TRIBUNNEWS.COM - Ketua Komisi Pemberantasan Korupsi (KPK) sementara, Nawawi Pomolango, menyoroti perlunya sanksi tegas bagi pejabat publik yang tidak taat untuk melaporkan harta kekayaannya lewat Laporan Harta Kekayaan Penyelenggara Negara (LHKPN).
Nawawi mengatakan, tidak adanya sanksi tegas membuat adanya puluhan ribu pejabat publik yang mengabaikan LHKPN.
Pernyataannya ini dilandasi oleh tidak adanya pasal yang mengatur pemberian sanksi di UU Nomor 28 Tahun 1999 tentang Penyelenggara Negara yang Bersih dan Bebas dari Korupsi, Kolusi, dan Nepotisme.

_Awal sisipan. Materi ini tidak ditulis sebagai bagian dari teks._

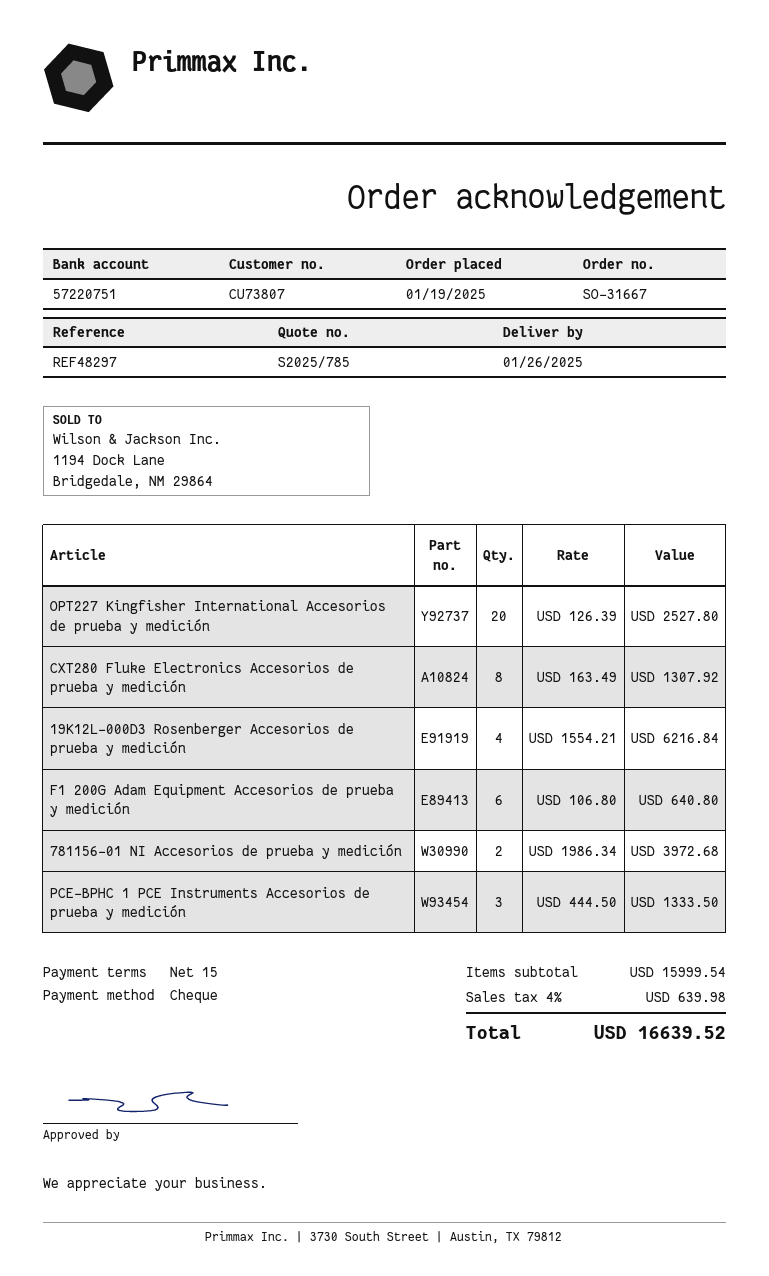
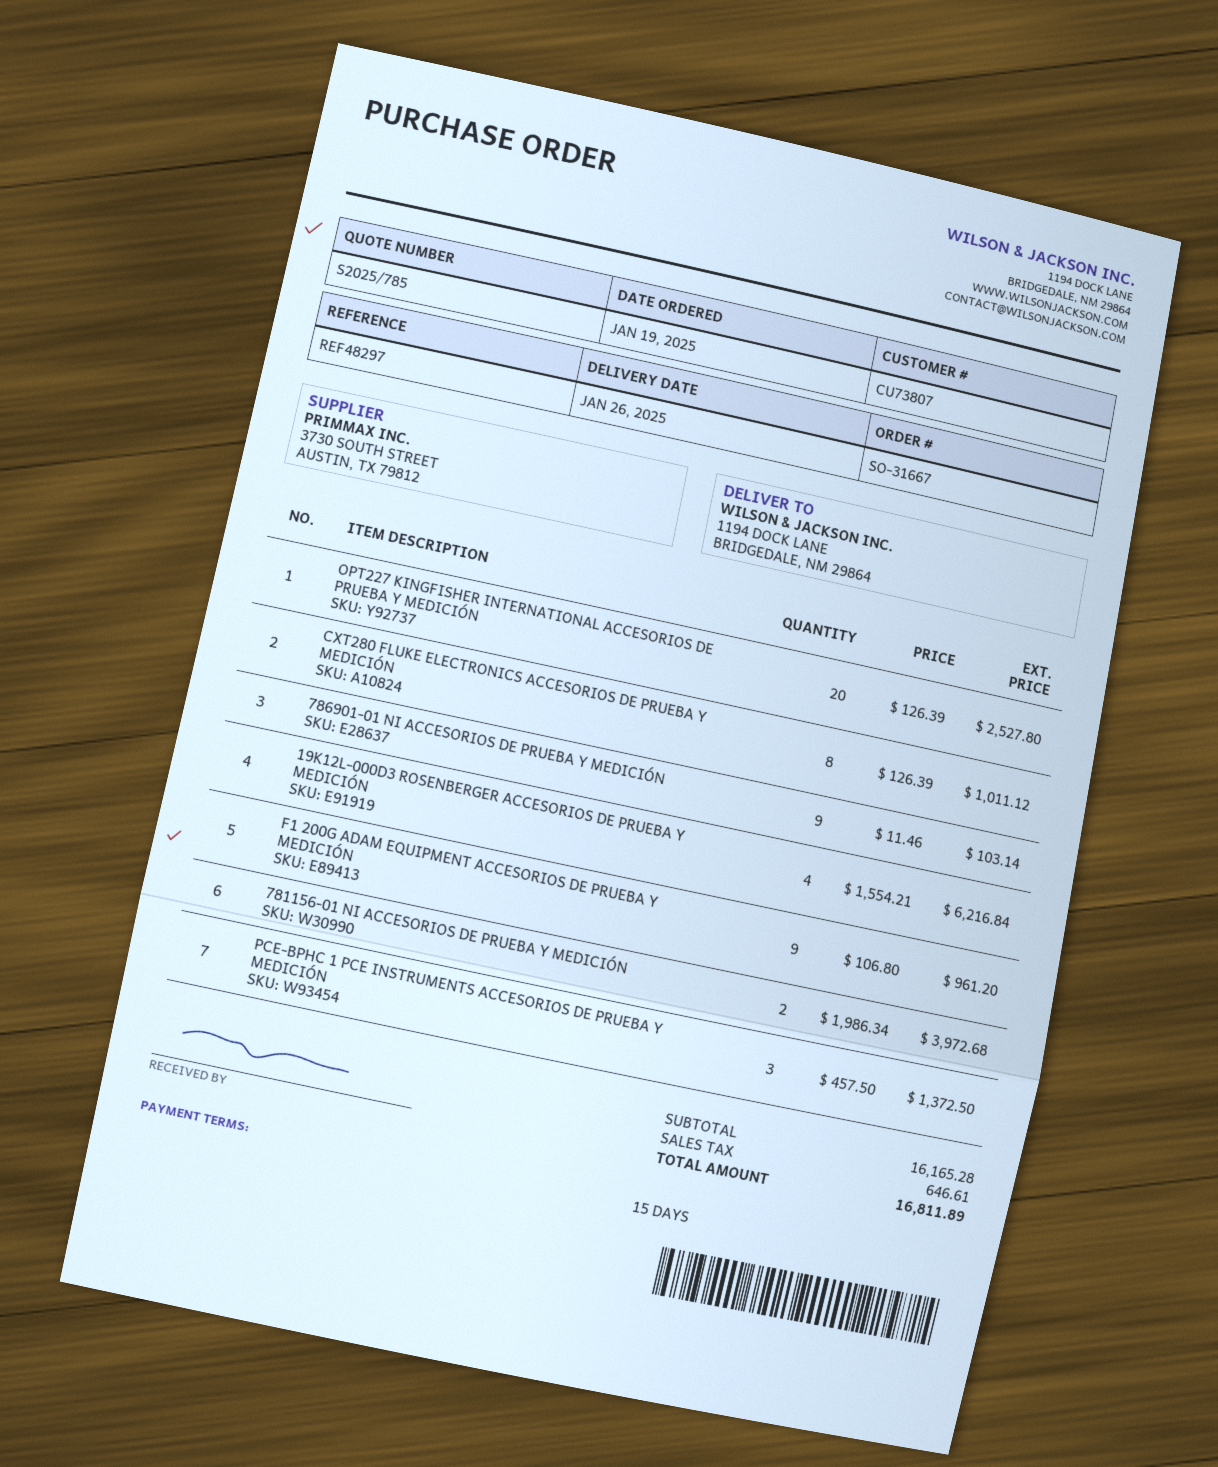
CXT280 Fluke Electronics Accesorios de prueba y medición: 8 x 163.49 = 1307.92 -> 8 x 126.39 = 1011.12
F1 200G Adam Equipment Accesorios de prueba y medición: 6 x 106.80 = 640.80 -> 9 x 106.80 = 961.20
PCE-BPHC 1 PCE Instruments Accesorios de prueba y medición: 3 x 444.50 = 1333.50 -> 3 x 457.50 = 1372.50
786901-01 NI ACCESORIOS DE PRUEBA Y MEDICIÓN: none -> 9 x 11.46 = 103.14
subtotal: 15999.54 -> 16165.28
tax: 639.98 -> 646.61
total: 16639.52 -> 16811.89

"Penguatan instrumen LHKPN, UU Nomor 28 Tahun 1999, yang menjadi dasar bagi KPK melakukan pendaftaran serta pemeriksaan LHKPN."
"Namun undang-undang ini tidak menyebutkan sanksi yang tegas, selain sanksi administrasi untuk ketidakpatuhan terhadap kewajiban. Akibatnya, saat ini kepatuhan penyampaian LHKPN secara lengkap diabaikan oleh 10.000 dari 371.000 penyelenggara negara," ujarnya dalam acara Paku Integritas Capres-Cawapres dan KPK di Gedung Merah Putih KPK, Jakarta, Rabu (17/1/2024).
Nawawi mengungkapkan, dalam konteks kasus korupsi, LHKPN hanya dijadikan syarat administratif saja.
Dia pun menyesalkan adanya pejabat publik yang tidak melaporkan LHKPN secara lengkap tetap diangkat menjadi pembantu Presiden.
"Realitanya penyelenggara negara yang tidak menyampaikan LHKPN secara lengkap dan benar, LHKPN-nya tetap diangkat dalam jabatan pembantu presiden atau pejabat publik lainnya," tuturnya.
Terkait hal ini, Nawawi berharap kepada capres-cawapres yang terpilih untuk membuat aturan pemberhentian bagi pejabat publik yang tidak melaporkan LHKPN.
"Untuk itu KPK meminta komitmen nyata dari capres-cawapres, ketika nanti terpilih untuk menguatkan peran LHKPN dengan pemberian sanksi berupa pemberhentian dari jabatan publik kepada pembantu presiden ataupun pimpinan instansi yang lembaganya tidak patuh terhadap kewajiban penyampaian LHKPN secara lengkap," katanya.
Baca juga: Gaya Anies-Muhaimin, Prabowo-Gibran, dan Ganjar-Mahfud Saat Hadiri Dialog Paku Integritas di KPK
Tak hanya soal kepatuhan, Nawawi juga berharap pejabat publik yang menyembunyikan hartanya dan tidak terdaftar dalam LHKPN agar diberhentikan.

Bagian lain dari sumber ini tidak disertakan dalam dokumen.